» **Task to carry out**
Find "am going. He" in the material below, then write out that line and every line after it exactly, ending with the last one; skip the pictures.

* * * * * * *

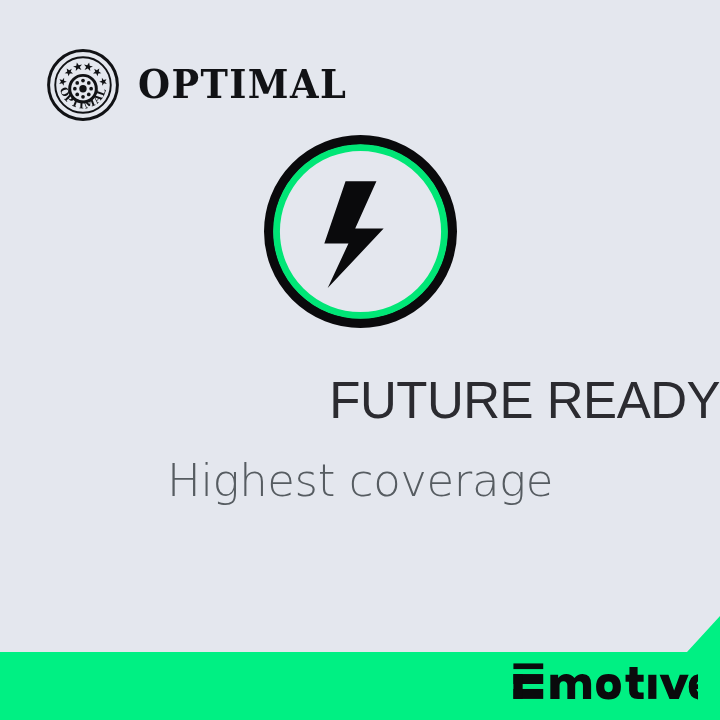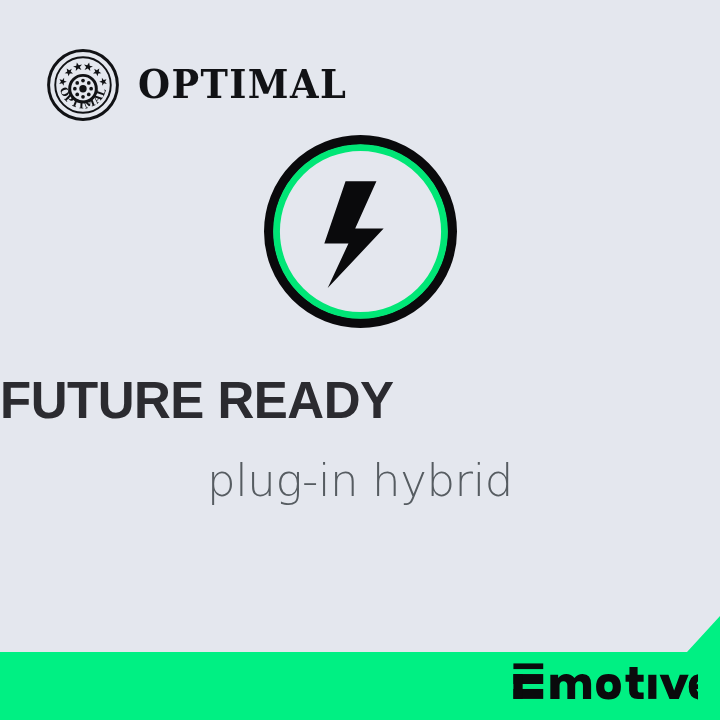"FUTURE READY" #headline { font-weight: bold -> normal; text-align: left -> right }
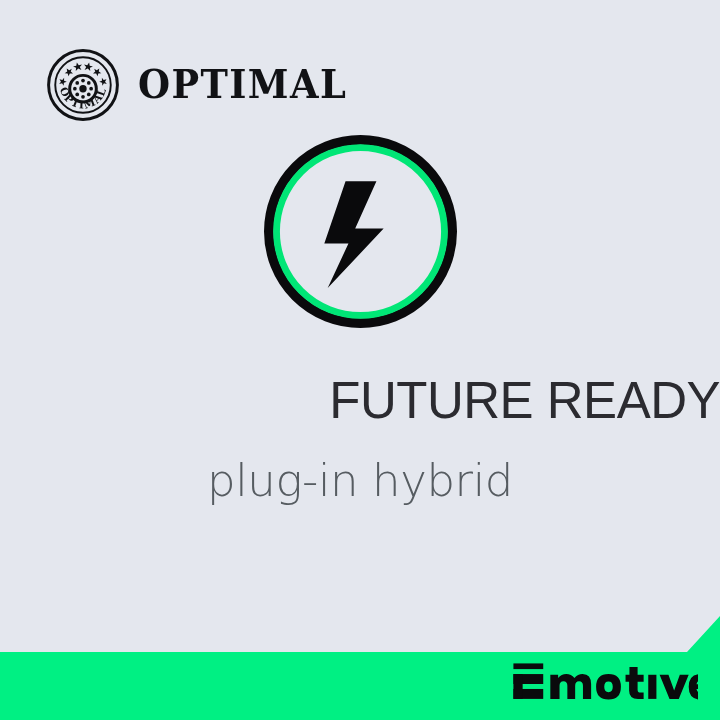"Highest coverage" span.sub-line { html: none -> <span>Highest coverage</span> }
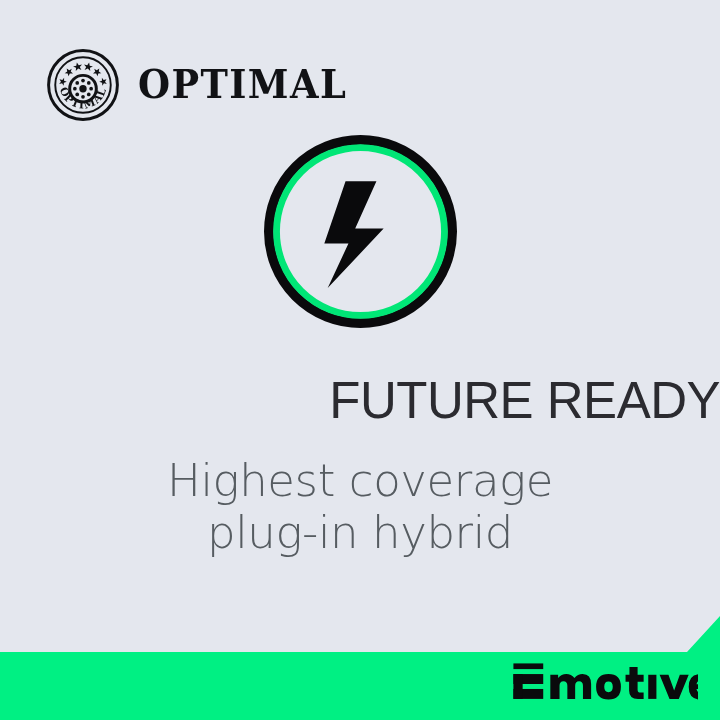"plug-in hybrid" span.sub-line { html: <span>plug-in hybrid</span> -> none }
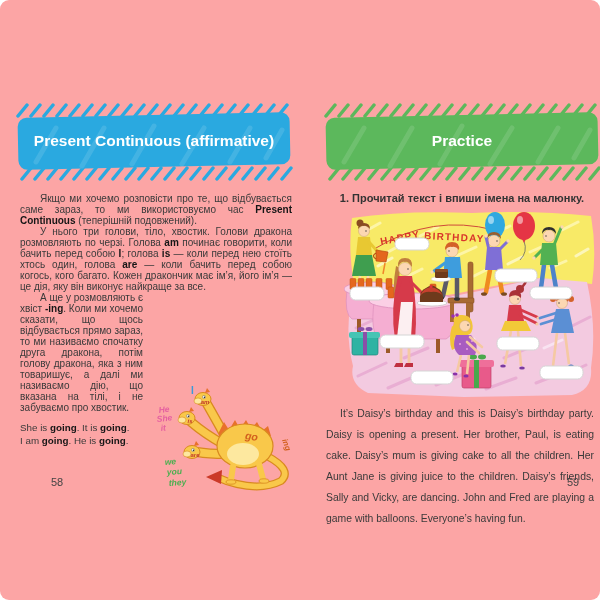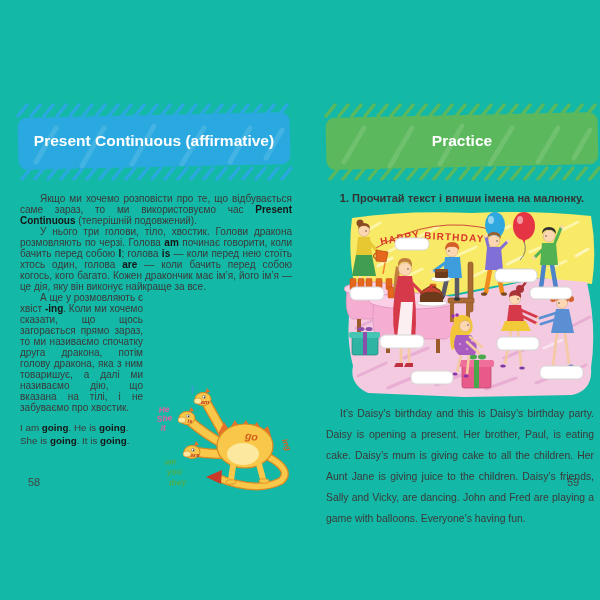"Present Continuous (affirmative)" .spread { background: #14b8a6 -> #fca5a5; border-radius: none -> 9px }
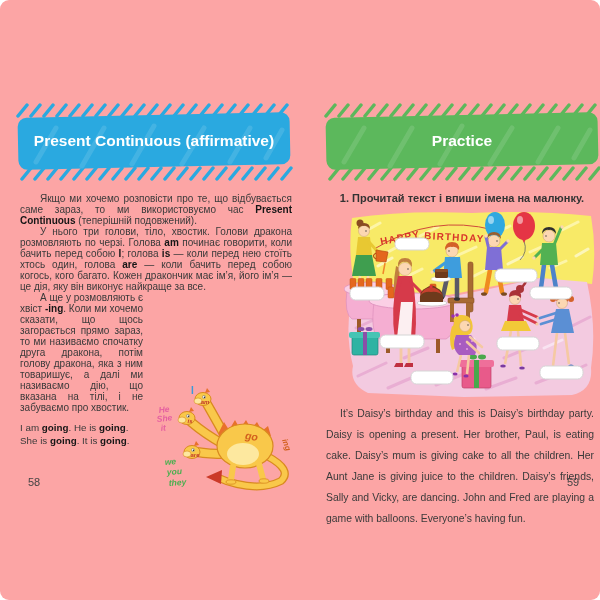". Коли ми хочемо сказати," span { text: загорається -> відбувається }
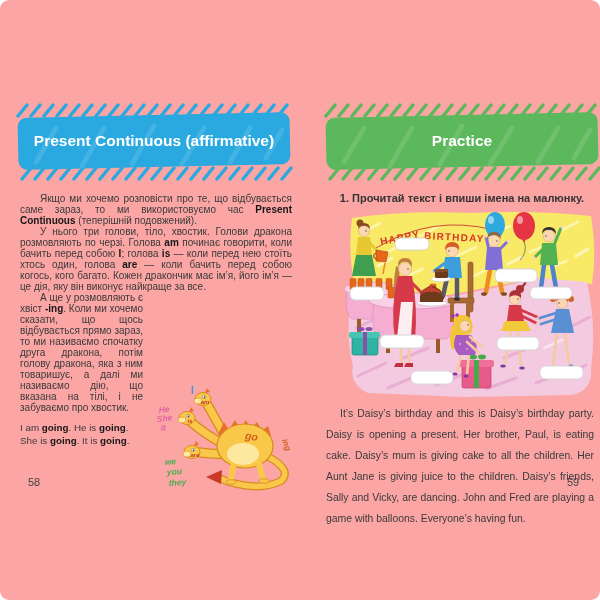"I am going. He is" div { order: before "She is going. It is" -> after "She is going. It is" }
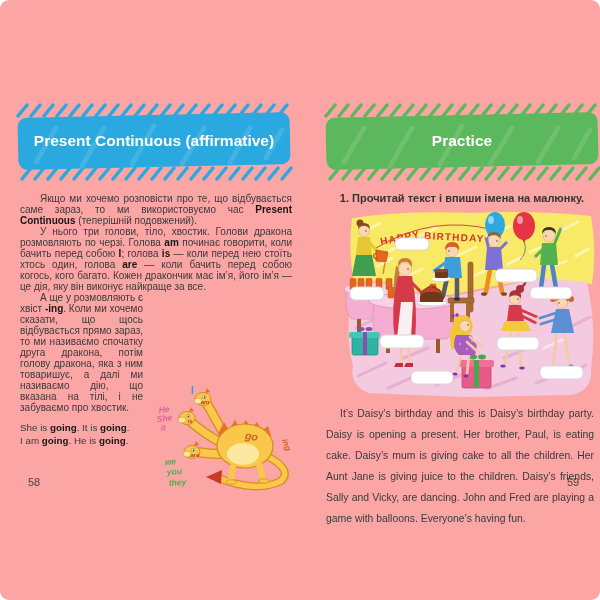"58" .pagenum-left { left: 28px -> 51px }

* * * * * * *

» **Answer**
"I am going. He is" div { order: before "She is going. It is" -> after "She is going. It is" }
"58" .pagenum-left { left: 28px -> 51px }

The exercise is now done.